Directions for this task >>
Restate each record word for word, omitting whatever pictures it holds.

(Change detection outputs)

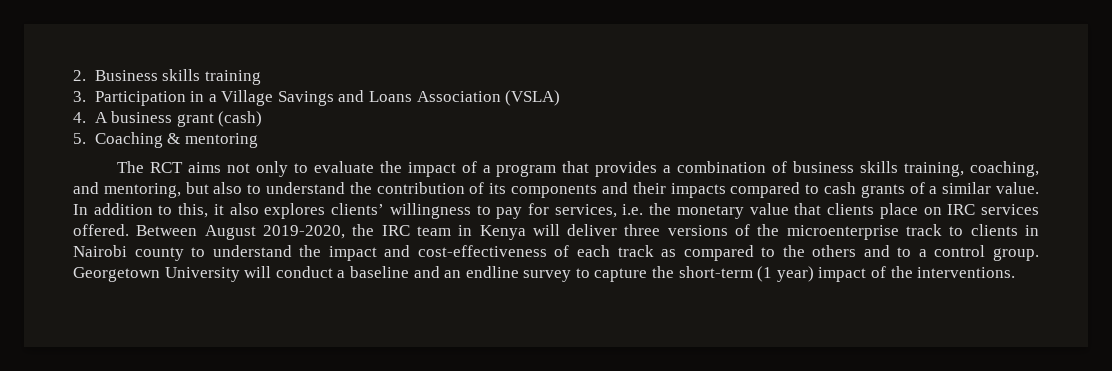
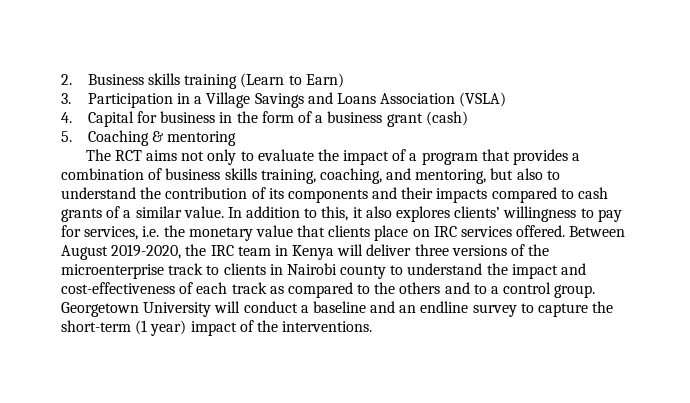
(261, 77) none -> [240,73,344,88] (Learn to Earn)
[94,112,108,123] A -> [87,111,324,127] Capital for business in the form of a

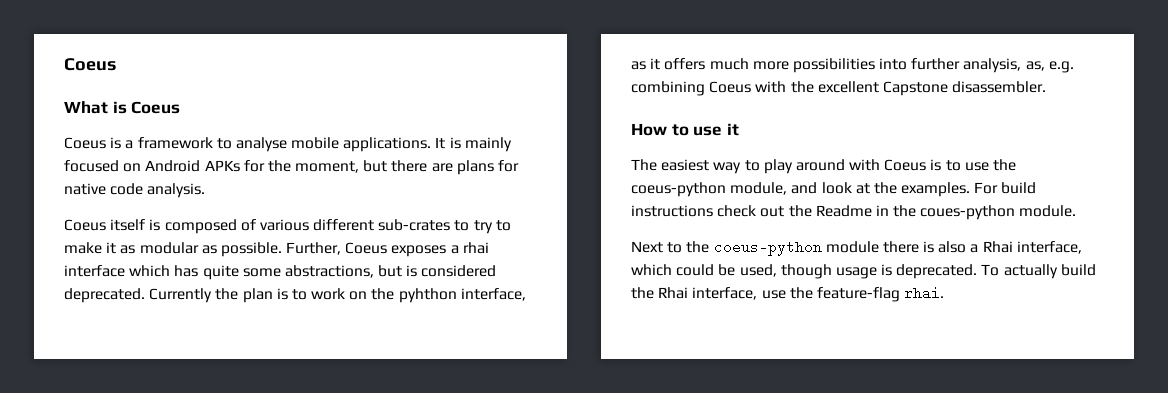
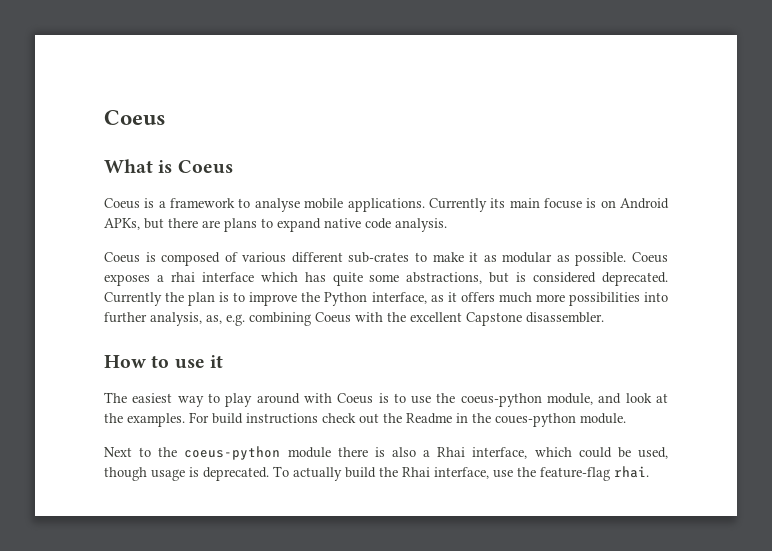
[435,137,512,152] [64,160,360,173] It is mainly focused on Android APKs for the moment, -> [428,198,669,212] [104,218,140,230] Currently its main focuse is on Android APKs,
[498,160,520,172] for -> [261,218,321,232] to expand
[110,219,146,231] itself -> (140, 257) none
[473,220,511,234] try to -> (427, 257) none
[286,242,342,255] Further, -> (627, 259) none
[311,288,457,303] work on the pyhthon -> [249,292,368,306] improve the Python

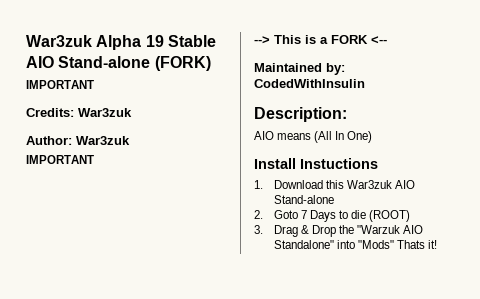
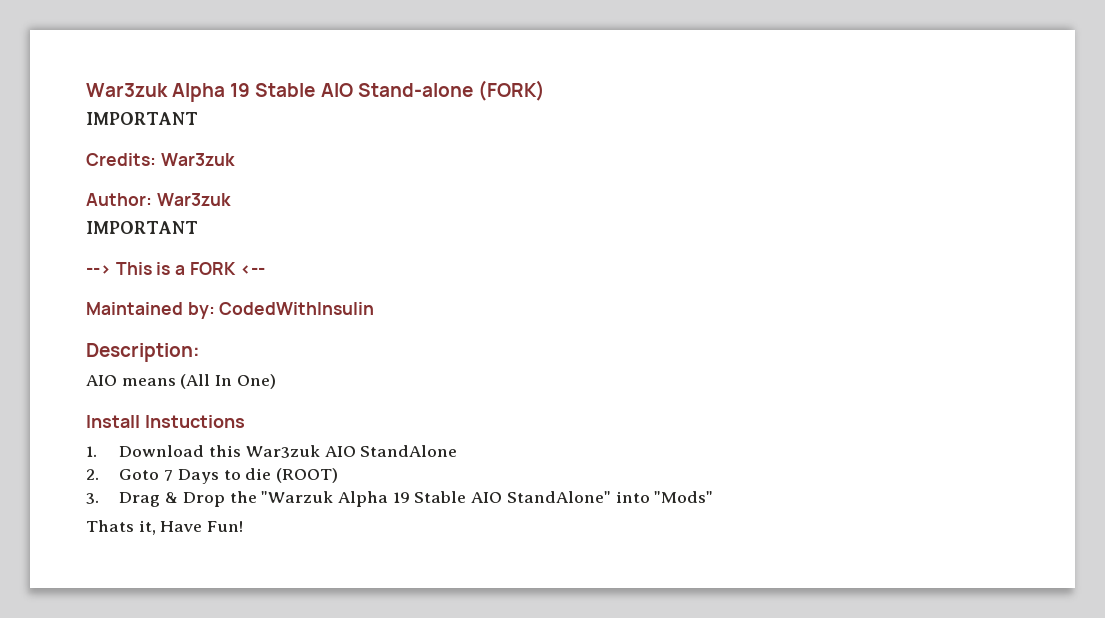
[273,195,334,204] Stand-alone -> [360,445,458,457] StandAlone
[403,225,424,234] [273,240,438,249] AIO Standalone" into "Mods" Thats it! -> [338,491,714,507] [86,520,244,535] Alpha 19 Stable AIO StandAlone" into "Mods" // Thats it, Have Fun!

Expected answer >>
(261, 77) none -> [240,73,344,88] (Learn to Earn)
[94,112,108,123] A -> [87,111,324,127] Capital for business in the form of a

[435,137,512,152] [64,160,360,173] It is mainly focused on Android APKs for the moment, -> [428,198,669,212] [104,218,140,230] Currently its main focuse is on Android APKs,
[498,160,520,172] for -> [261,218,321,232] to expand
[110,219,146,231] itself -> (140, 257) none
[473,220,511,234] try to -> (427, 257) none
[286,242,342,255] Further, -> (627, 259) none
[311,288,457,303] work on the pyhthon -> [249,292,368,306] improve the Python

[273,195,334,204] Stand-alone -> [360,445,458,457] StandAlone
[403,225,424,234] [273,240,438,249] AIO Standalone" into "Mods" Thats it! -> [338,491,714,507] [86,520,244,535] Alpha 19 Stable AIO StandAlone" into "Mods" // Thats it, Have Fun!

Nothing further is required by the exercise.